4/22/2010

Failed Mail Can Lead to a Failed Wedding

Even in the age of Evite, the formal mailed wedding invitation remains the favored method to announce an upcoming marriage and encourage others to join in the celebration.  If you think about it from a marketing standpoint, it is one of the most expensive direct mail solicitation packages targeting consumers.  The happy couple and their parents want people to open the expensive mail, read it, and respond with an RSVP, and usually arrive wearing proper attire.

Which brings me to how it can Fail:  Addressing the invitations.  Too often, people neglect to double-check addresses.  If you haven’t communicated in three years with that second cousin, she might have moved.

Another more common Fail with fancy invitations is legibility.  I recently received an invitation addressed to someone else because the calligrapher got so fancy, the postal service couldn’t figure out the address.  There was confusion between “I” and “7” , “S” and “5”, as well as “4” and “9”.  I tried bringing it to a local post office.  A clerk attempted to identify the correct address, but he eventually gave up and he marked it “Return to Sender”.  If the sender had used a zip+4 with readable numbers, the invitation might have arrived at the correct address.  Instead, someone will not receive their invitation – and anyone who ever got married knows the kind of problems that result from that.

Lesson: Maintain your address list even for personal contacts, and include the zip+4.  Be sure your addresses are readable by Postal Service automated systems, or at least by a human being.

4/04/2010

Mixing politics and phone sex is a classic Fail

According to this article at politico.com, a political fundraising letter mistakenly listed a phone number for a phone sex line.  In the article, the RNC blames a vendor.  However, it should blame it's own people for not reviewing the letter and affirmately verifying the phone number on the letter.  This is a classic and embarassing Fail for poor Creative.

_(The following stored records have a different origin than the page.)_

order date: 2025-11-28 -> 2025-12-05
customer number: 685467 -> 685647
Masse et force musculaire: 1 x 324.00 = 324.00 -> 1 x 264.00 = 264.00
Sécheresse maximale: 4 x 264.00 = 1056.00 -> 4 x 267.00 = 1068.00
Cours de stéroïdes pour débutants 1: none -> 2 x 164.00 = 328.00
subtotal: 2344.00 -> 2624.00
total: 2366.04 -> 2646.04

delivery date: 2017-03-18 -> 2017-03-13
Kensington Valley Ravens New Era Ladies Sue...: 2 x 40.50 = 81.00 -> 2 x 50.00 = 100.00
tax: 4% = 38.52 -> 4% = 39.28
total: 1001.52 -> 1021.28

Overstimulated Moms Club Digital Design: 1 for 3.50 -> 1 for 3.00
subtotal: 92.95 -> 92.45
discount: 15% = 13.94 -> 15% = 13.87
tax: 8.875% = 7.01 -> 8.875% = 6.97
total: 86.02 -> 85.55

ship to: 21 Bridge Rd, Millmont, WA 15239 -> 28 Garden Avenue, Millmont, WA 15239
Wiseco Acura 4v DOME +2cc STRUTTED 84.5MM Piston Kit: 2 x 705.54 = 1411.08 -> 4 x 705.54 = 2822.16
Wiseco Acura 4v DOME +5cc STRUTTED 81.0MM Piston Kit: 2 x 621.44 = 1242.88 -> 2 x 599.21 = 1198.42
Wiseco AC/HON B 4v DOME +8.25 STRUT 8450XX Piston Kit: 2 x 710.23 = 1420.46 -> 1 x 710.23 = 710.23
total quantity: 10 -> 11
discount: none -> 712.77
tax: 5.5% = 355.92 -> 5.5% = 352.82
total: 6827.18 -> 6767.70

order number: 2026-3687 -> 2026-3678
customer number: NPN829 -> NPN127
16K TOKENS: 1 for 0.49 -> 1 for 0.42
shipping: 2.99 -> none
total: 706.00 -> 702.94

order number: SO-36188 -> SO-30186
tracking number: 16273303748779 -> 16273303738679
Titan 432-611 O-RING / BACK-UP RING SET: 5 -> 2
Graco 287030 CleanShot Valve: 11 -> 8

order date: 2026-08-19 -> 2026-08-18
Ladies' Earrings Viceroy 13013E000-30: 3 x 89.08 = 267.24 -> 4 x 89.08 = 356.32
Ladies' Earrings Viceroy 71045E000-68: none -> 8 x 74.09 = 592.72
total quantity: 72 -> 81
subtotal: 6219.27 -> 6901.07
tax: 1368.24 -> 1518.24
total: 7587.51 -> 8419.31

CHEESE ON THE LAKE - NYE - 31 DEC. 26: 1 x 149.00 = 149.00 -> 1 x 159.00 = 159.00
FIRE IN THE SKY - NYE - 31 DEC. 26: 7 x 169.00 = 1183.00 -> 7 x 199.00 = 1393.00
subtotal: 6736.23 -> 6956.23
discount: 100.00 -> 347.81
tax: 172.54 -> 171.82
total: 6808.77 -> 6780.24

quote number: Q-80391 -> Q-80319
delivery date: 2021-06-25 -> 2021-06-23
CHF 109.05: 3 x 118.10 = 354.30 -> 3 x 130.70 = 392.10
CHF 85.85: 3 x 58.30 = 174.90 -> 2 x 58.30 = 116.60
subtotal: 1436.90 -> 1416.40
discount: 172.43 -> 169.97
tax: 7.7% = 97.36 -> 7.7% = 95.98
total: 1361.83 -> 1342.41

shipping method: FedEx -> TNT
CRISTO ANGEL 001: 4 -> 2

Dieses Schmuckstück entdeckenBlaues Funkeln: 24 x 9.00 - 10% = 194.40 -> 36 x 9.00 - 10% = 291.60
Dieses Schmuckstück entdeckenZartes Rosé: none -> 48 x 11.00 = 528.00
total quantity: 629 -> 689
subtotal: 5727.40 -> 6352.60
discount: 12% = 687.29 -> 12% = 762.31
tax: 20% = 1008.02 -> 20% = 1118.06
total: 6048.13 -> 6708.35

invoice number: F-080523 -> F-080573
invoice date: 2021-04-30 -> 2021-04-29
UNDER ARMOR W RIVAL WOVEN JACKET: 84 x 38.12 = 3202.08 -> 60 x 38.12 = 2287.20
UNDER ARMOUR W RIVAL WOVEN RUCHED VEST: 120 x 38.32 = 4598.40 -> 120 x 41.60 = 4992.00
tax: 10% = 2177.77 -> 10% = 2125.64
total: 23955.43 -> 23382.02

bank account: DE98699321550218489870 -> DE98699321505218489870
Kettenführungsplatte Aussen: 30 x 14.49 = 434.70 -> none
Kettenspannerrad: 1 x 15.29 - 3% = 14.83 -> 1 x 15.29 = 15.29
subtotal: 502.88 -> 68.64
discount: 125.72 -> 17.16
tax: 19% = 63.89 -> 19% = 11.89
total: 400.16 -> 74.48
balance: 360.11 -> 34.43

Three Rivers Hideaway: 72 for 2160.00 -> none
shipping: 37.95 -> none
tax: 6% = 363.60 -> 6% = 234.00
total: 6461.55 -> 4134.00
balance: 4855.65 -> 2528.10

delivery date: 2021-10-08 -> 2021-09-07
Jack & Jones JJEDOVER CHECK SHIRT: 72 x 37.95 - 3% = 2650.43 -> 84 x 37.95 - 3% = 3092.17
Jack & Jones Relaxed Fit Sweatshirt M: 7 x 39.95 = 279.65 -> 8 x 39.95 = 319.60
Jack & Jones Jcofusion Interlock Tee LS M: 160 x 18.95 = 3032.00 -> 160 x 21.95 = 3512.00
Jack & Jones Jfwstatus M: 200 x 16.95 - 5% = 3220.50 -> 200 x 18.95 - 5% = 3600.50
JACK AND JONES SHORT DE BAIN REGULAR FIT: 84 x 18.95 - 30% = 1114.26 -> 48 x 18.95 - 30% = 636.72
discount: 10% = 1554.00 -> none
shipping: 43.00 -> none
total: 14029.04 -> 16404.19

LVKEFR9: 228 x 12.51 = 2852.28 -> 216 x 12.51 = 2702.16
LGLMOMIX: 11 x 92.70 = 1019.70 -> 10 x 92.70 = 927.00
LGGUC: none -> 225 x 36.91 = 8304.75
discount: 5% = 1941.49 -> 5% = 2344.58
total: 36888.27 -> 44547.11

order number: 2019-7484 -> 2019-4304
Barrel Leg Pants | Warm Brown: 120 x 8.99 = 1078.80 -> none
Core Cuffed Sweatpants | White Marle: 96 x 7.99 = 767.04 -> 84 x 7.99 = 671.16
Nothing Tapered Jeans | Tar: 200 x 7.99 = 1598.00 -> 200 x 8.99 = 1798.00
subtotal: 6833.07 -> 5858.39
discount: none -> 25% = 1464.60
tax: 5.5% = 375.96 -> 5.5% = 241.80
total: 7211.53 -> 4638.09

The RNC is not the only national organizaton to have a typo lead people to a phone sex line. Another infamous example: AT&T several years ago sent a letter to 175,000 loyal customers with an incorrect phone number. Instead of hearing “Thank you for calling AT&T True Rewards”, recipients who dailed the number on the letter heard “Are you ready to get naked?”

Learning: Always proof every word and every numerical statement in every stage of production. Always verify every phone number included in your mail and be sure it is correct. Don’t just ask someone if a phone number is correct – call it yourself.